■ **TASK DIRECTIONS**: The lines to repeat are those below from the one containing "[286,727,339,742] changes ->" down to the one containing "[48,1331,109,1345] A project", both included; reproduce them exactly and nothing else.

■ **RECORDS SHOWN**:
=== Section Start ===
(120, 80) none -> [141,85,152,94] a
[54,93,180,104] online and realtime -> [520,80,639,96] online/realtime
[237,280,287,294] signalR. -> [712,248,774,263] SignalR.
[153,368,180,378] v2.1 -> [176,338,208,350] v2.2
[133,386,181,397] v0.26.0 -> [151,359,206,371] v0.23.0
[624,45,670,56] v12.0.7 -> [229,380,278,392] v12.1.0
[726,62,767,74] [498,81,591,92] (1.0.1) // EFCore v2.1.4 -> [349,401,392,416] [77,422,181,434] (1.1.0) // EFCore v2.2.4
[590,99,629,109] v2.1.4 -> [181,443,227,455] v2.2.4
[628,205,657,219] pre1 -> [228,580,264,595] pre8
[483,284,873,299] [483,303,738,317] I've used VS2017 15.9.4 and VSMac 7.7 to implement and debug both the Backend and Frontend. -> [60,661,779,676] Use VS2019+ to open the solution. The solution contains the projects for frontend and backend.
=== Section End ===
=== Section Start ===
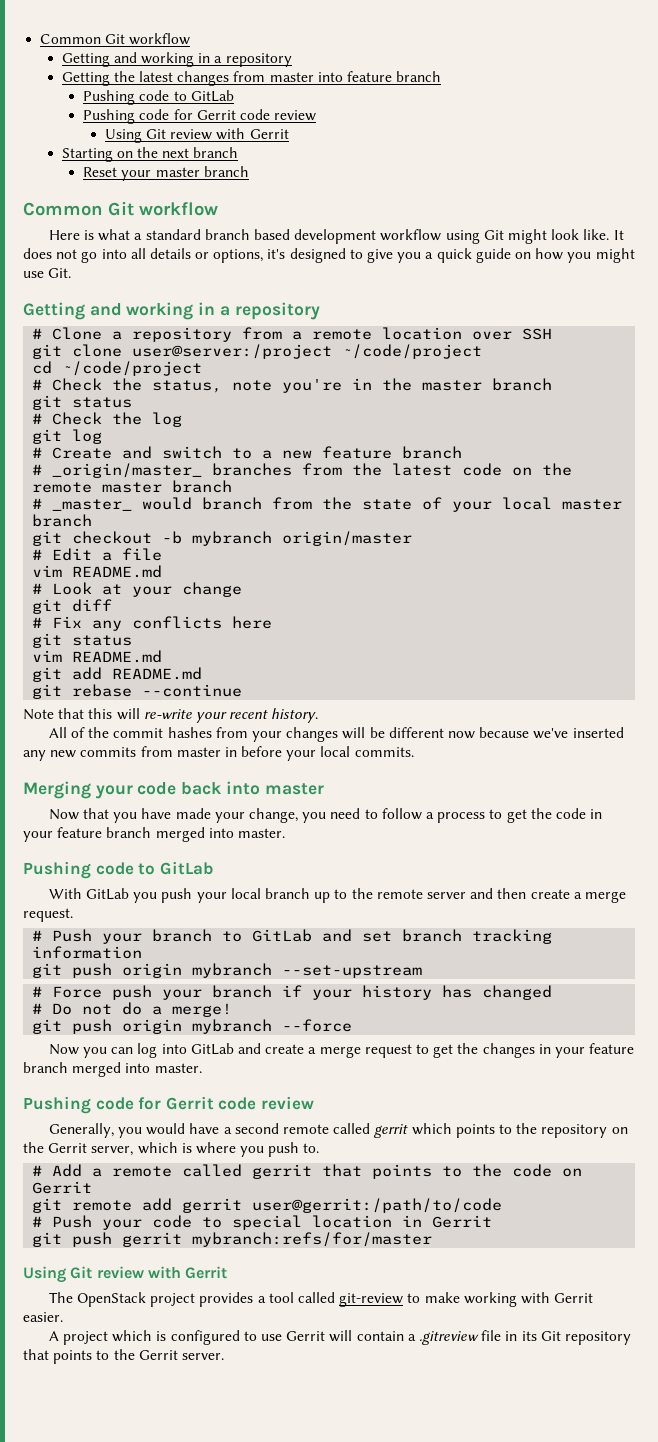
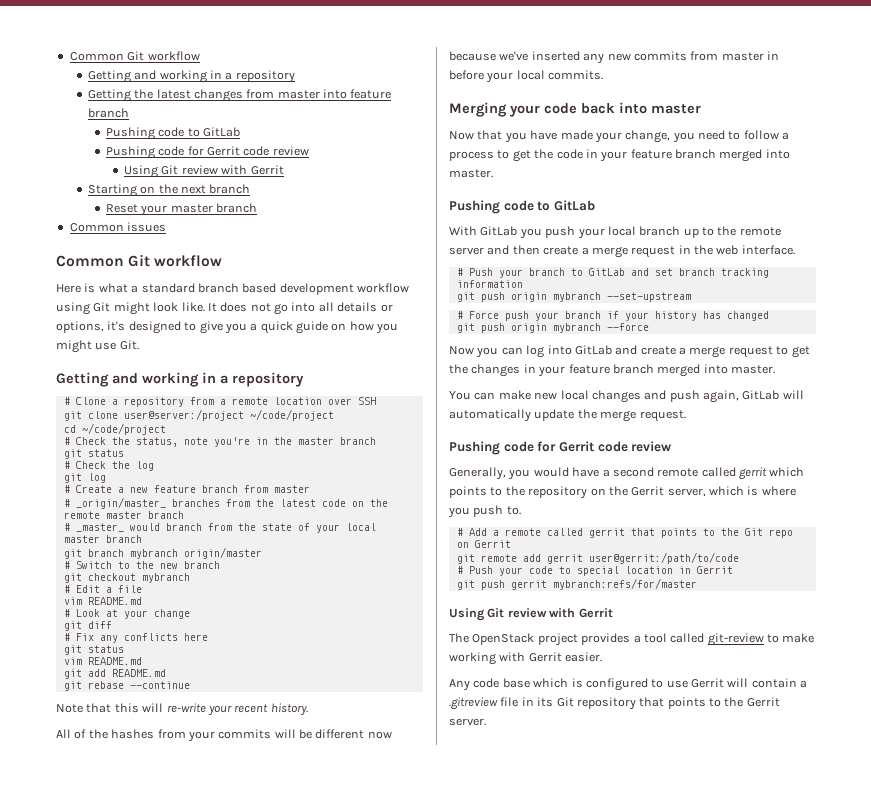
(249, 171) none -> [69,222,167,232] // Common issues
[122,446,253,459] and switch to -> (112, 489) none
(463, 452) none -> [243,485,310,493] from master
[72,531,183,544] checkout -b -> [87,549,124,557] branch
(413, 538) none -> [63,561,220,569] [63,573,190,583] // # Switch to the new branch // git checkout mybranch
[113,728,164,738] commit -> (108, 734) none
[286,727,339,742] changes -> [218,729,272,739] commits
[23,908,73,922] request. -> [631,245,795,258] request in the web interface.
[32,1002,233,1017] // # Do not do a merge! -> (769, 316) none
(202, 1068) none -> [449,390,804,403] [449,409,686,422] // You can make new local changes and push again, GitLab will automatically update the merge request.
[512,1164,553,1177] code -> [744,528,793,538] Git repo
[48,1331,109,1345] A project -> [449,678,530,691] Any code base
=== Section End ===
=== Section Start ===
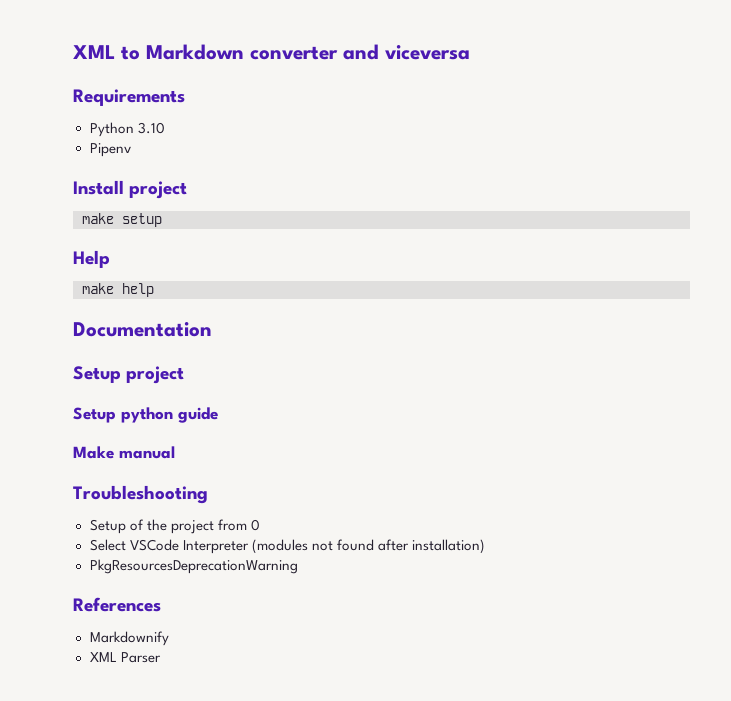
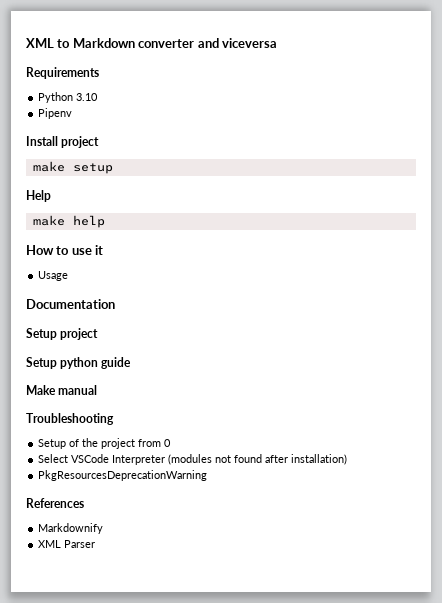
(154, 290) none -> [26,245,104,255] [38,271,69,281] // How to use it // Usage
=== Section End ===
■ **SOLUTION TO THE EXERCISE**:
[286,727,339,742] changes -> [218,729,272,739] commits
[23,908,73,922] request. -> [631,245,795,258] request in the web interface.
[32,1002,233,1017] // # Do not do a merge! -> (769, 316) none
(202, 1068) none -> [449,390,804,403] [449,409,686,422] // You can make new local changes and push again, GitLab will automatically update the merge request.
[512,1164,553,1177] code -> [744,528,793,538] Git repo
[48,1331,109,1345] A project -> [449,678,530,691] Any code base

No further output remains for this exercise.